Now if you are talking AM, the clear channel 50KW stations can be
heard 1000 miles away at night. There used to only be a handful of
them but the last time I looked there are a **** load of them. I guess
as AM popularity faded, they started allowing more big ones.
Unfortunately it seems most AM is either sports, news or Spanish.
HD FM range is much less than regular FM.
WBZ in Boston is one of the original clear channel stations. I picked
it up in Denver Colorado at night. Obviously skip.
We were AM DXers when I was a kid ... sort of. I had a 100' long wire
antenna out back, connected to a 5 bottle radio and we could pick up
WLS WBZ and WOWO just about every night. There were only about 5 or 6
clear channel stations then and the ones out west were usually not
available to us. I got started after being in Lake of the Ozarks with
the Teamsters and being introduced to Dick Biondi by the locals. I was
thrilled to get him on my radio in DC. I have picked WLS in my car
driving down I-95 in the middle of the night but it was far from 5X5.

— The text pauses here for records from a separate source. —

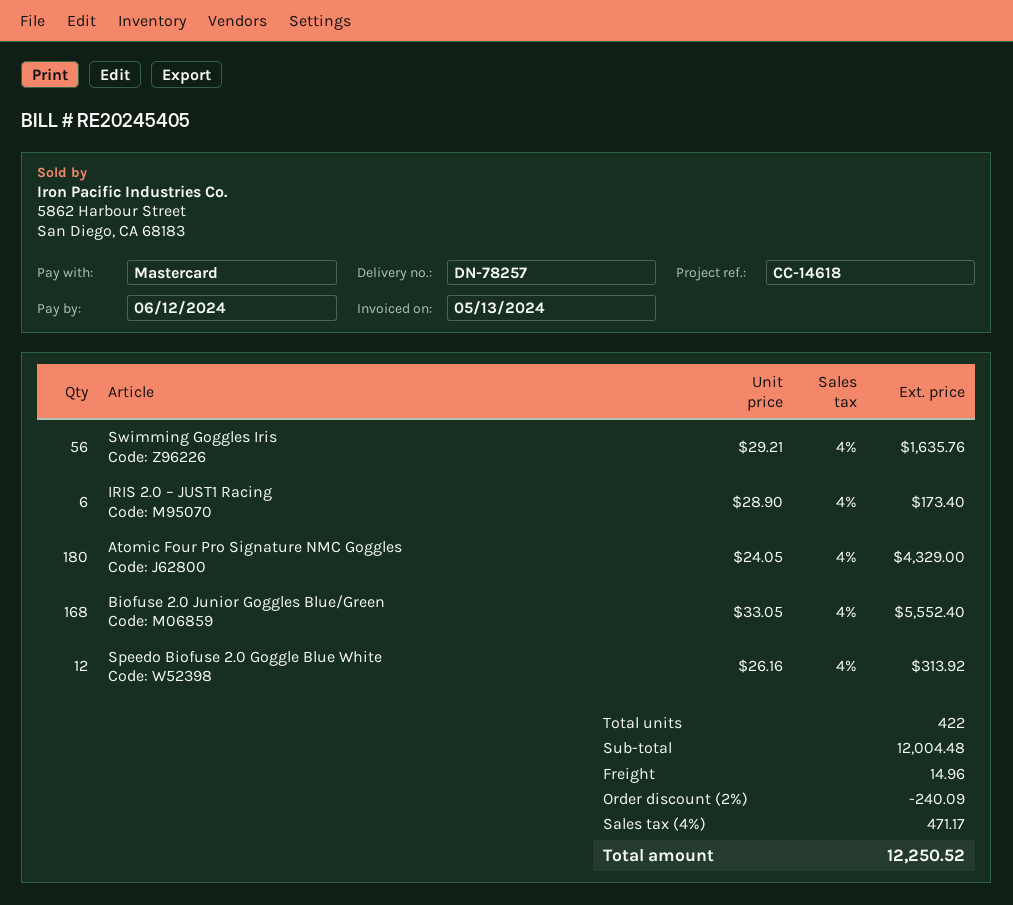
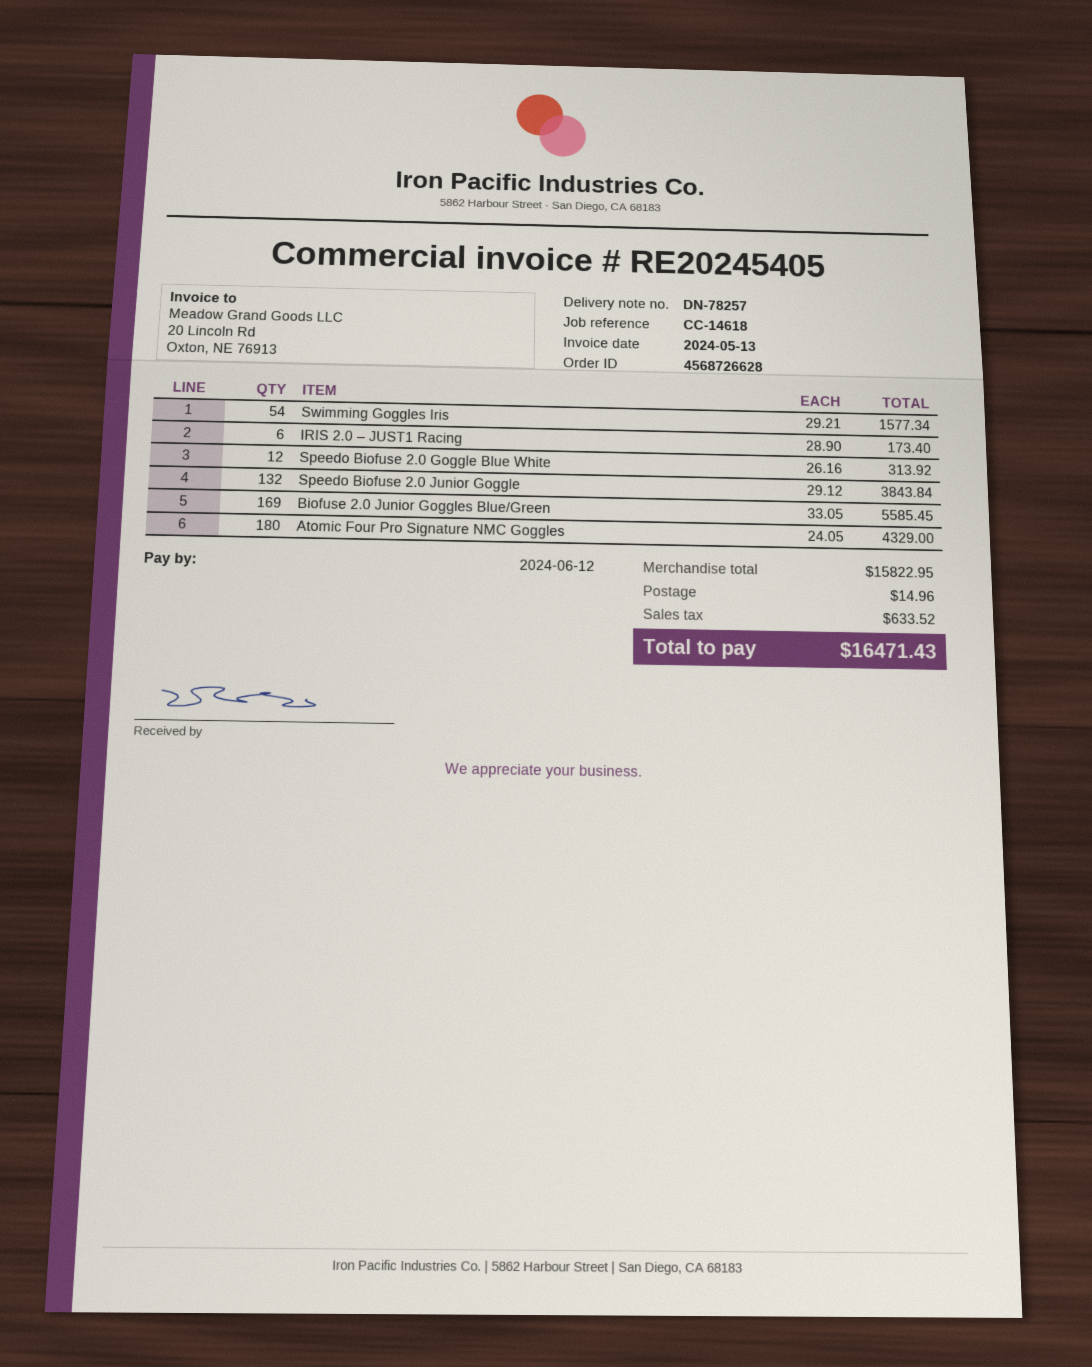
Swimming Goggles Iris: 56 x 29.21 = 1635.76 -> 54 x 29.21 = 1577.34
Biofuse 2.0 Junior Goggles Blue/Green: 168 x 33.05 = 5552.40 -> 169 x 33.05 = 5585.45
Speedo Biofuse 2.0 Junior Goggle: none -> 132 x 29.12 = 3843.84
subtotal: 12004.48 -> 15822.95
discount: 2% = 240.09 -> none
tax: 471.17 -> 633.52
total: 12250.52 -> 16471.43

I used to get WLS in SC at night. Conditions had to be right.
Years ago I had the biggest TV antenna Channel Master made on a rotor at the top of a ~30ft pole. After midnight I could turn it towards Atlanta and pick up WKLS 96 Rock and it was listenable. That was nearly 200 miles away.
'WLS, in Chicago' was 'the' station when I was in high school, in Sedalia, MO.